*Directions*.
Repeat verbatim the lines of the data below, beginning with the line containing "- The UE initiates" and continuing to the end.

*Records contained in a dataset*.
■ ■ ■ ■
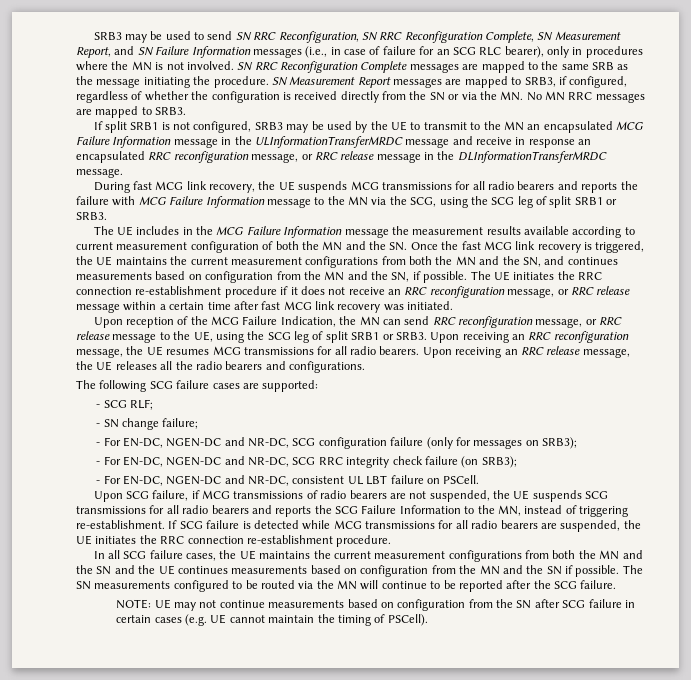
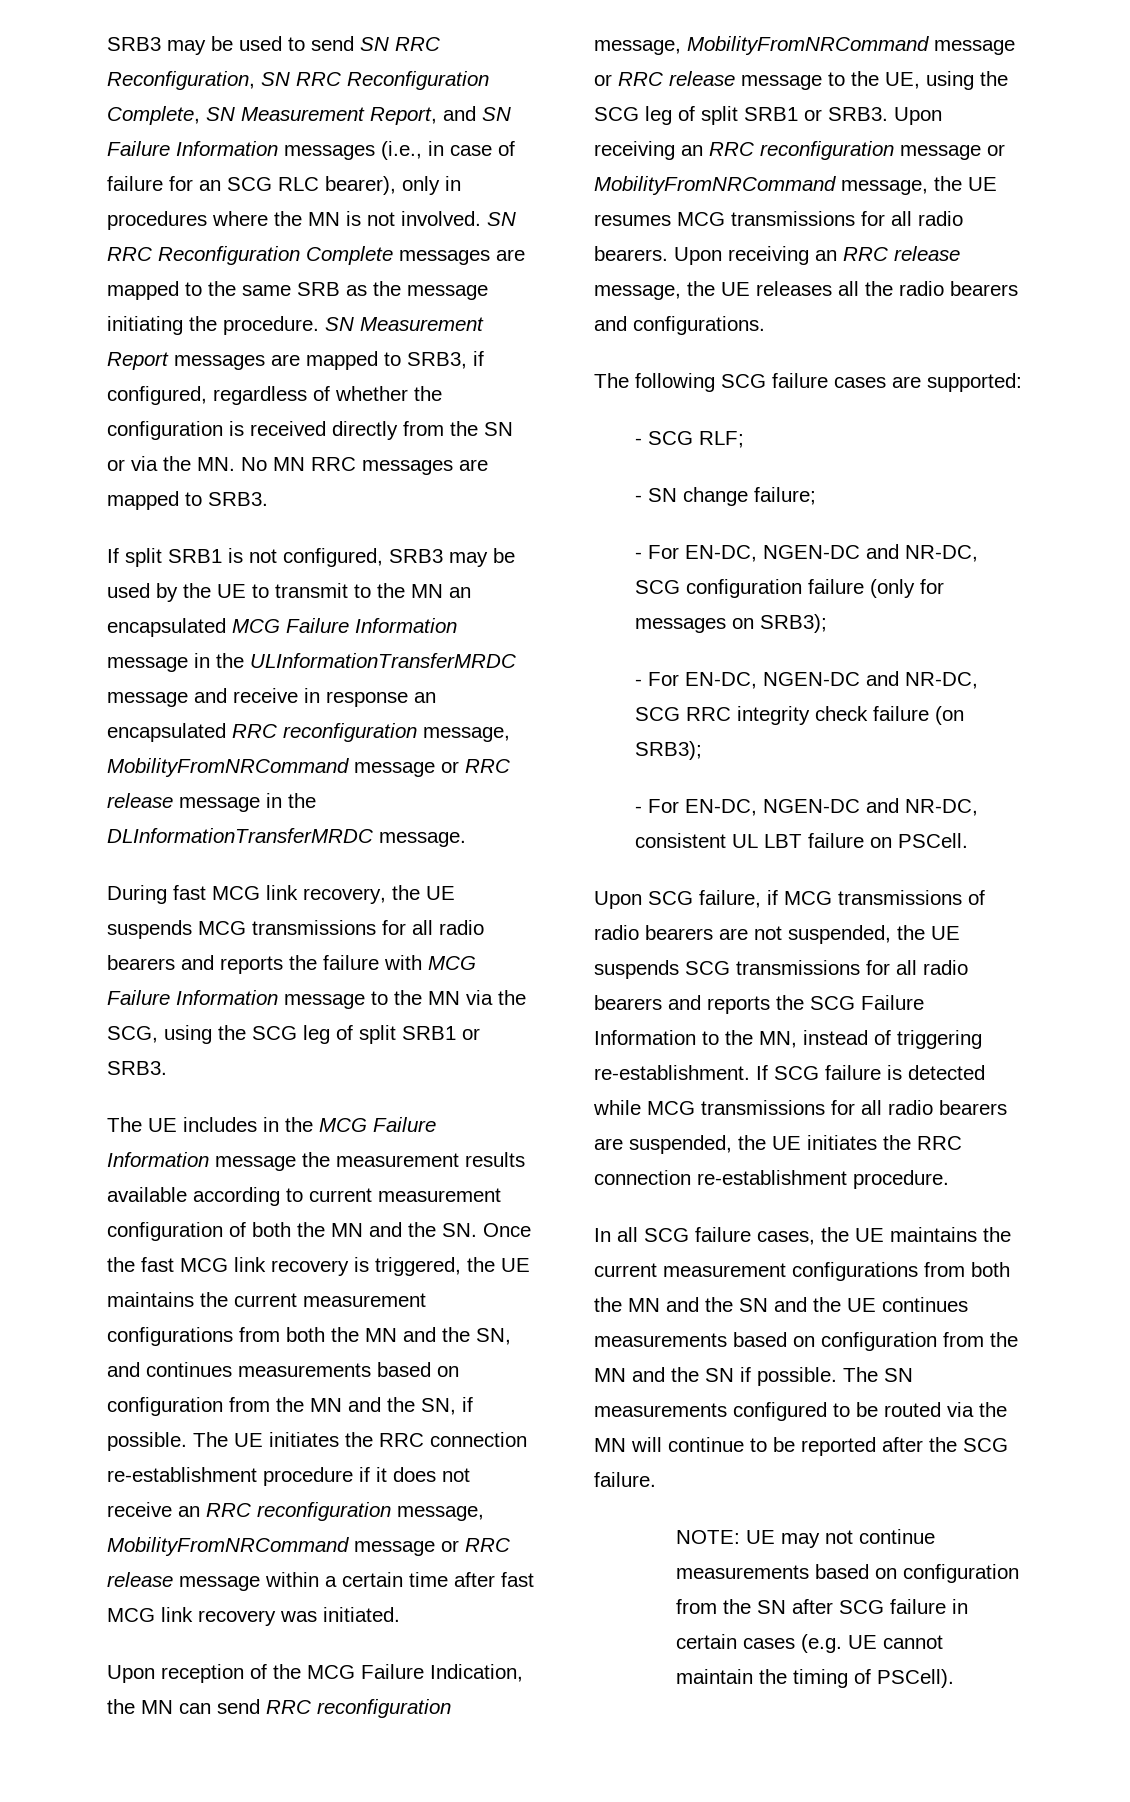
- If split SRB1 is not configured, SRB3 may be used by the UE to transmit to the MN an encapsulated MCG Failure Information message in the ULInformationTransferMRDC message and receive in response an encapsulated RRC reconfiguration message, or RRC release message in the DLInformationTransferMRDC message.
+ If split SRB1 is not configured, SRB3 may be used by the UE to transmit to the MN an encapsulated MCG Failure Information message in the ULInformationTransferMRDC message and receive in response an encapsulated RRC reconfiguration message, MobilityFromNRCommand message or RRC release message in the DLInformationTransferMRDC message.
- The UE initiates the RRC connection re-establishment procedure if it does not receive an RRC reconfiguration message, or RRC release message within a certain time after fast MCG link recovery was initiated.
+ The UE initiates the RRC connection re-establishment procedure if it does not receive an RRC reconfiguration message, MobilityFromNRCommand message or RRC release message within a certain time after fast MCG link recovery was initiated.
- Upon reception of the MCG Failure Indication, the MN can send RRC reconfiguration message, or RRC release message to the UE, using the SCG leg of split SRB1 or SRB3.
+ Upon reception of the MCG Failure Indication, the MN can send RRC reconfiguration message, MobilityFromNRCommand message or RRC release message to the UE, using the SCG leg of split SRB1 or SRB3.
- Upon receiving an RRC reconfiguration message, the UE resumes MCG transmissions for all radio bearers.
+ Upon receiving an RRC reconfiguration message or MobilityFromNRCommand message, the UE resumes MCG transmissions for all radio bearers.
■ ■ ■ ■
*Response to this exercise*.
- The UE initiates the RRC connection re-establishment procedure if it does not receive an RRC reconfiguration message, or RRC release message within a certain time after fast MCG link recovery was initiated.
+ The UE initiates the RRC connection re-establishment procedure if it does not receive an RRC reconfiguration message, MobilityFromNRCommand message or RRC release message within a certain time after fast MCG link recovery was initiated.
- Upon reception of the MCG Failure Indication, the MN can send RRC reconfiguration message, or RRC release message to the UE, using the SCG leg of split SRB1 or SRB3.
+ Upon reception of the MCG Failure Indication, the MN can send RRC reconfiguration message, MobilityFromNRCommand message or RRC release message to the UE, using the SCG leg of split SRB1 or SRB3.
- Upon receiving an RRC reconfiguration message, the UE resumes MCG transmissions for all radio bearers.
+ Upon receiving an RRC reconfiguration message or MobilityFromNRCommand message, the UE resumes MCG transmissions for all radio bearers.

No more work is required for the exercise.